## Given records
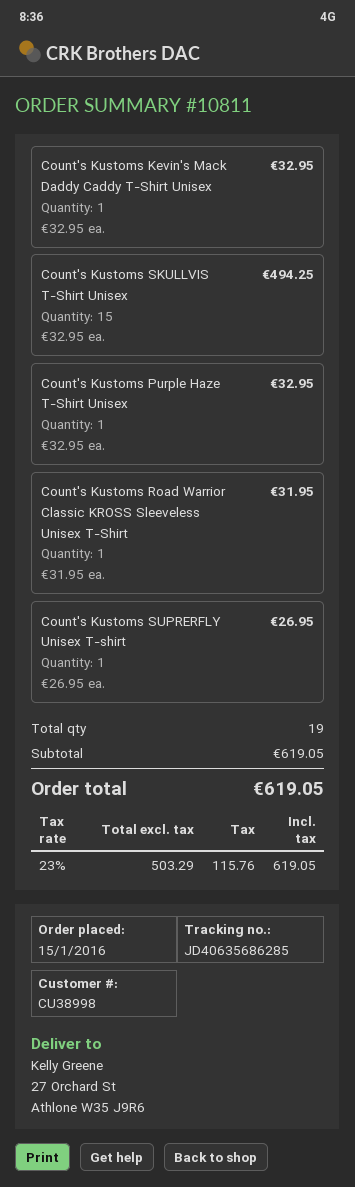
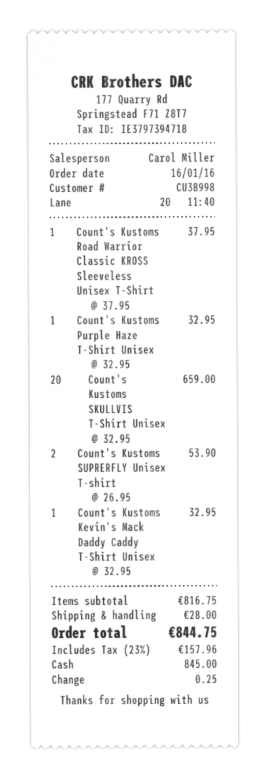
order date: 2016-01-15 -> 2016-01-16
Count's Kustoms SKULLVIS T-Shirt Unisex: 15 x 32.95 = 494.25 -> 20 x 32.95 = 659.00
Count's Kustoms Road Warrior Classic KROSS Sleeveless Unisex T-Shirt: 1 x 31.95 = 31.95 -> 1 x 37.95 = 37.95
Count's Kustoms SUPRERFLY Unisex T-shirt: 1 x 26.95 = 26.95 -> 2 x 26.95 = 53.90
subtotal: 619.05 -> 816.75
shipping: none -> 28.00
tax: 23% = 115.76 -> 23% = 157.96
total: 619.05 -> 844.75

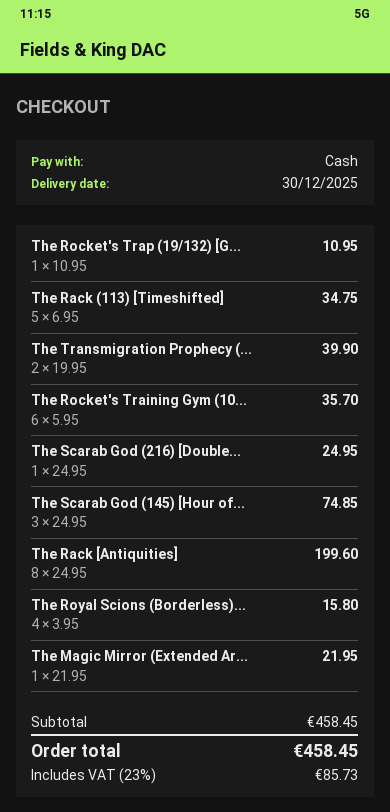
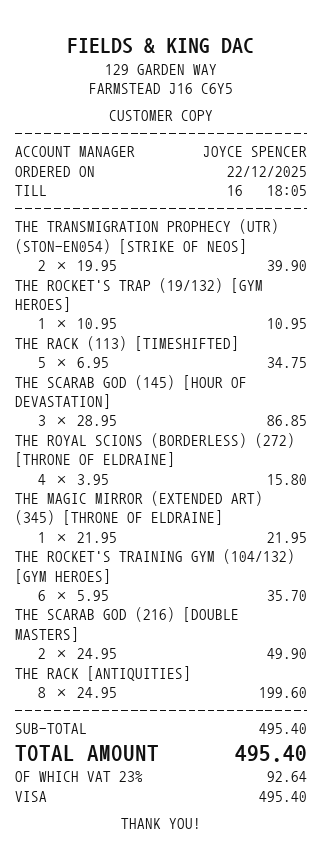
payment method: cash -> Visa
The Scarab God (216) [Double...: 1 x 24.95 = 24.95 -> 2 x 24.95 = 49.90
The Scarab God (145) [Hour of...: 3 x 24.95 = 74.85 -> 3 x 28.95 = 86.85
subtotal: 458.45 -> 495.40
tax: 23% = 85.73 -> 23% = 92.64
total: 458.45 -> 495.40

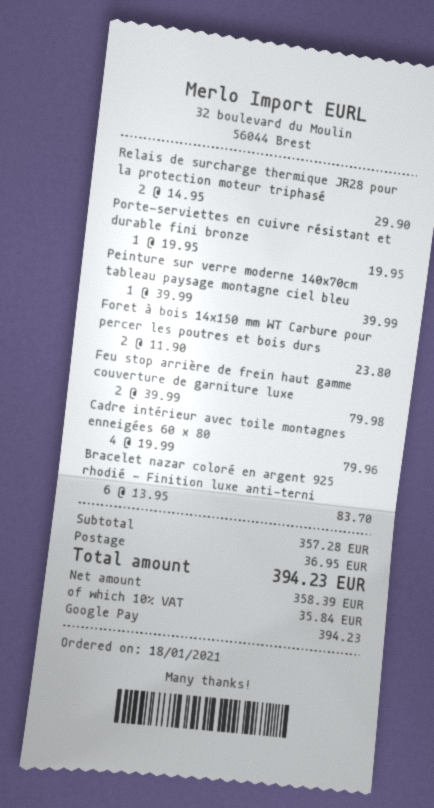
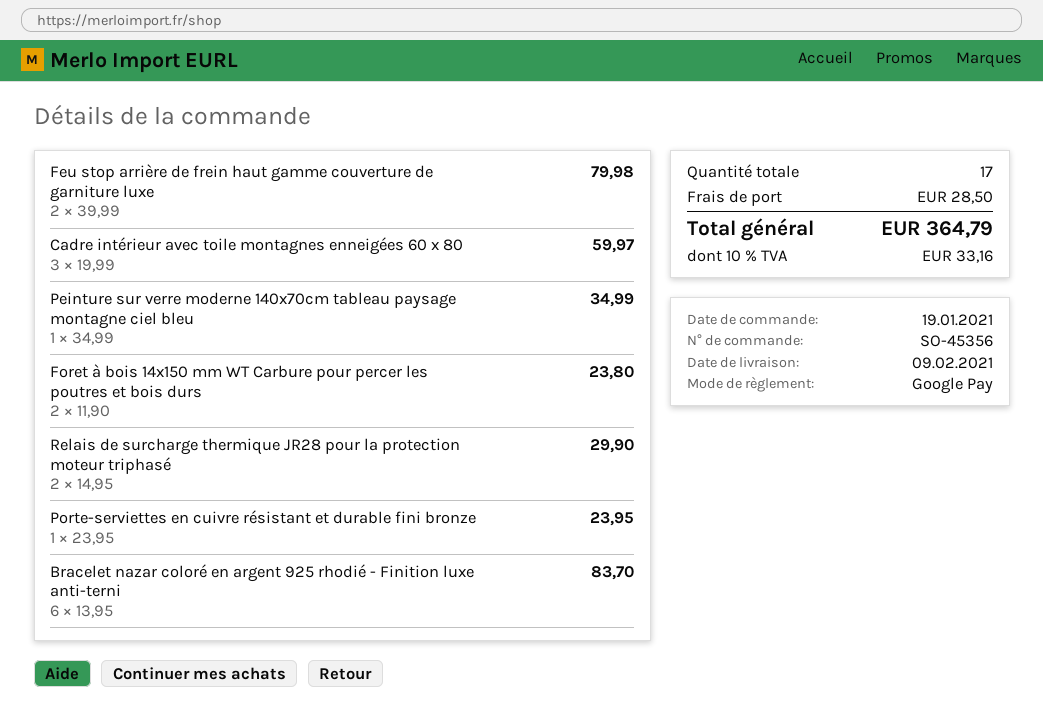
order date: 2021-01-18 -> 2021-01-19
Porte-serviettes en cuivre résistant et durable fini bronze: 1 x 19.95 = 19.95 -> 1 x 23.95 = 23.95
Peinture sur verre moderne 140x70cm tableau paysage montagne ciel bleu: 1 x 39.99 = 39.99 -> 1 x 34.99 = 34.99
Cadre intérieur avec toile montagnes enneigées 60 x 80: 4 x 19.99 = 79.96 -> 3 x 19.99 = 59.97
shipping: 36.95 -> 28.50
tax: 10% = 35.84 -> 10% = 33.16
total: 394.23 -> 364.79

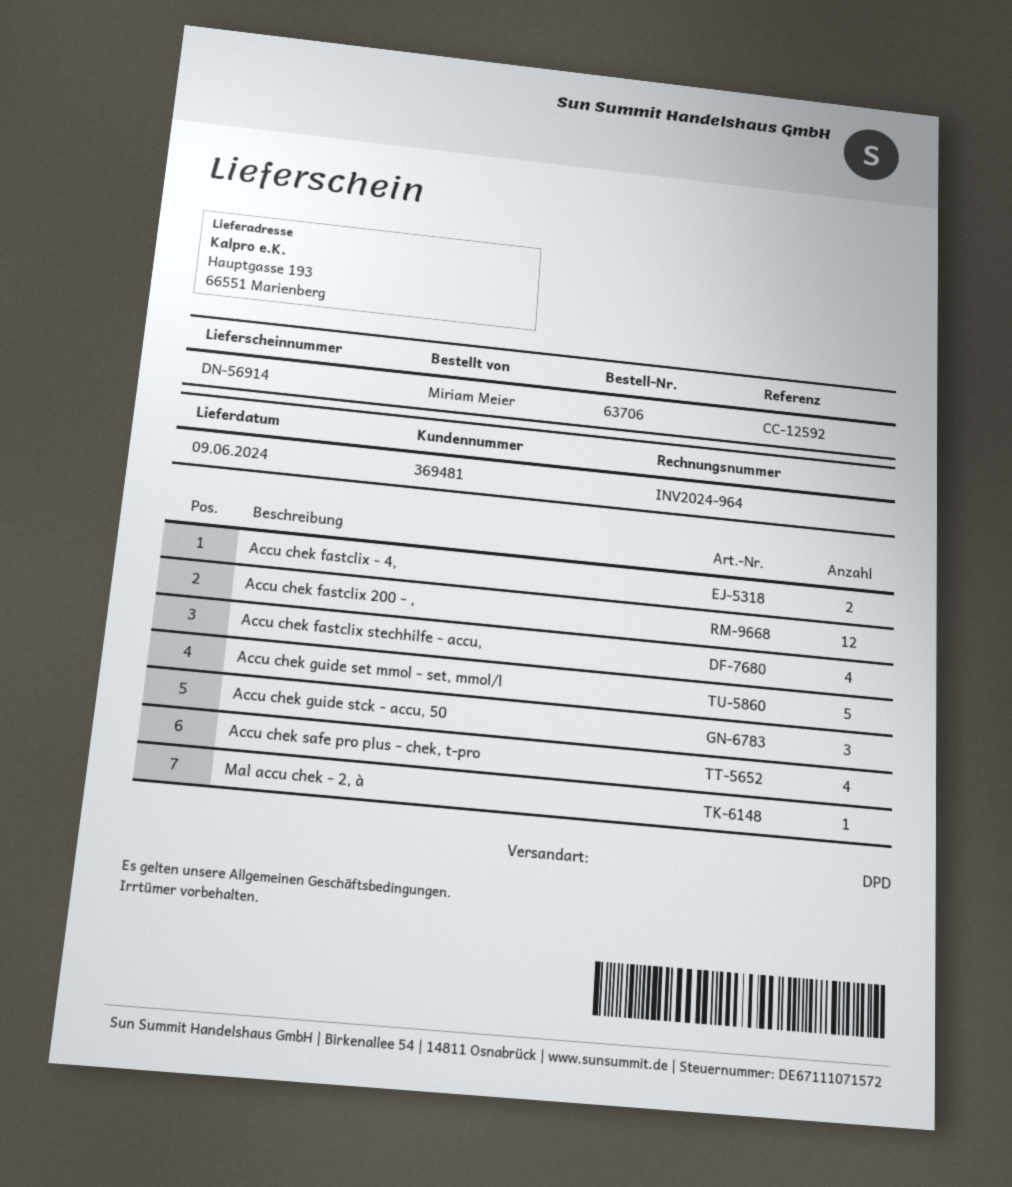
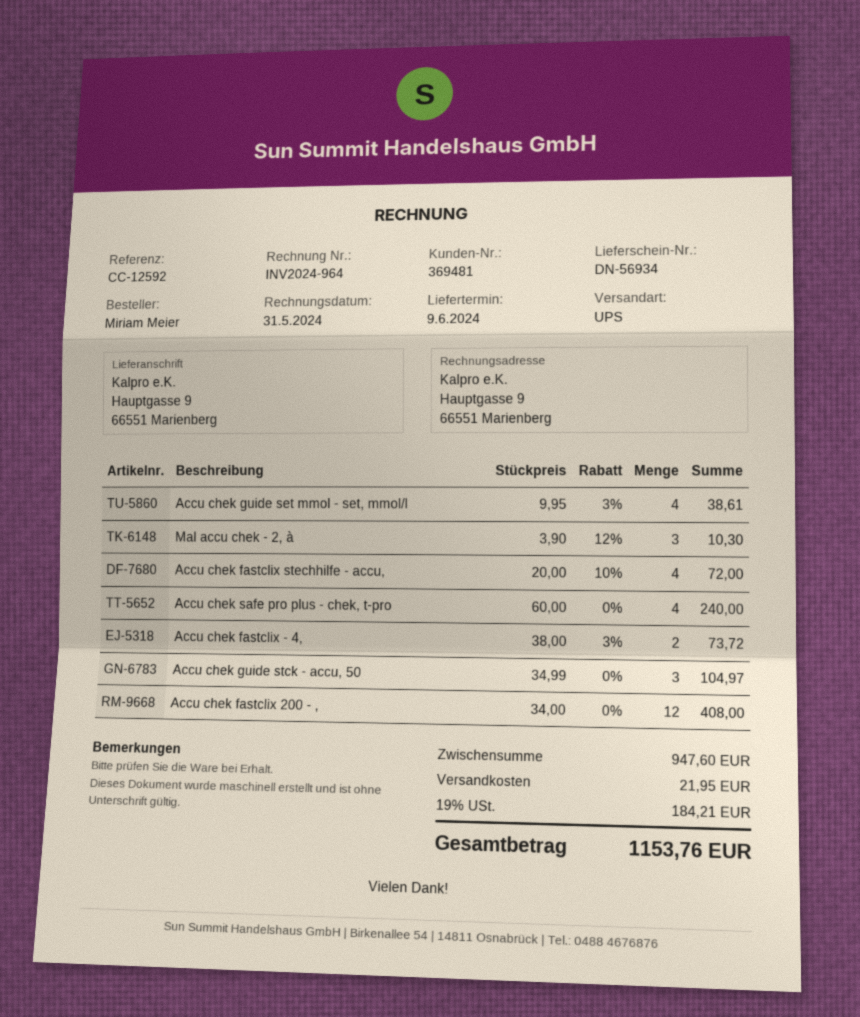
delivery note number: DN-56914 -> DN-56934
shipping method: DPD -> UPS
ship to: Hauptgasse 193, 66551 Marienberg -> Hauptgasse 9, 66551 Marienberg
Accu chek guide set mmol - set, mmol/l: 5 -> 4
Mal accu chek - 2, à: 1 -> 3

## Task objective
Set the listing down again exactly, skipping each picture.

## Written answer
order date: 2016-01-15 -> 2016-01-16
Count's Kustoms SKULLVIS T-Shirt Unisex: 15 x 32.95 = 494.25 -> 20 x 32.95 = 659.00
Count's Kustoms Road Warrior Classic KROSS Sleeveless Unisex T-Shirt: 1 x 31.95 = 31.95 -> 1 x 37.95 = 37.95
Count's Kustoms SUPRERFLY Unisex T-shirt: 1 x 26.95 = 26.95 -> 2 x 26.95 = 53.90
subtotal: 619.05 -> 816.75
shipping: none -> 28.00
tax: 23% = 115.76 -> 23% = 157.96
total: 619.05 -> 844.75

payment method: cash -> Visa
The Scarab God (216) [Double...: 1 x 24.95 = 24.95 -> 2 x 24.95 = 49.90
The Scarab God (145) [Hour of...: 3 x 24.95 = 74.85 -> 3 x 28.95 = 86.85
subtotal: 458.45 -> 495.40
tax: 23% = 85.73 -> 23% = 92.64
total: 458.45 -> 495.40

order date: 2021-01-18 -> 2021-01-19
Porte-serviettes en cuivre résistant et durable fini bronze: 1 x 19.95 = 19.95 -> 1 x 23.95 = 23.95
Peinture sur verre moderne 140x70cm tableau paysage montagne ciel bleu: 1 x 39.99 = 39.99 -> 1 x 34.99 = 34.99
Cadre intérieur avec toile montagnes enneigées 60 x 80: 4 x 19.99 = 79.96 -> 3 x 19.99 = 59.97
shipping: 36.95 -> 28.50
tax: 10% = 35.84 -> 10% = 33.16
total: 394.23 -> 364.79

delivery note number: DN-56914 -> DN-56934
shipping method: DPD -> UPS
ship to: Hauptgasse 193, 66551 Marienberg -> Hauptgasse 9, 66551 Marienberg
Accu chek guide set mmol - set, mmol/l: 5 -> 4
Mal accu chek - 2, à: 1 -> 3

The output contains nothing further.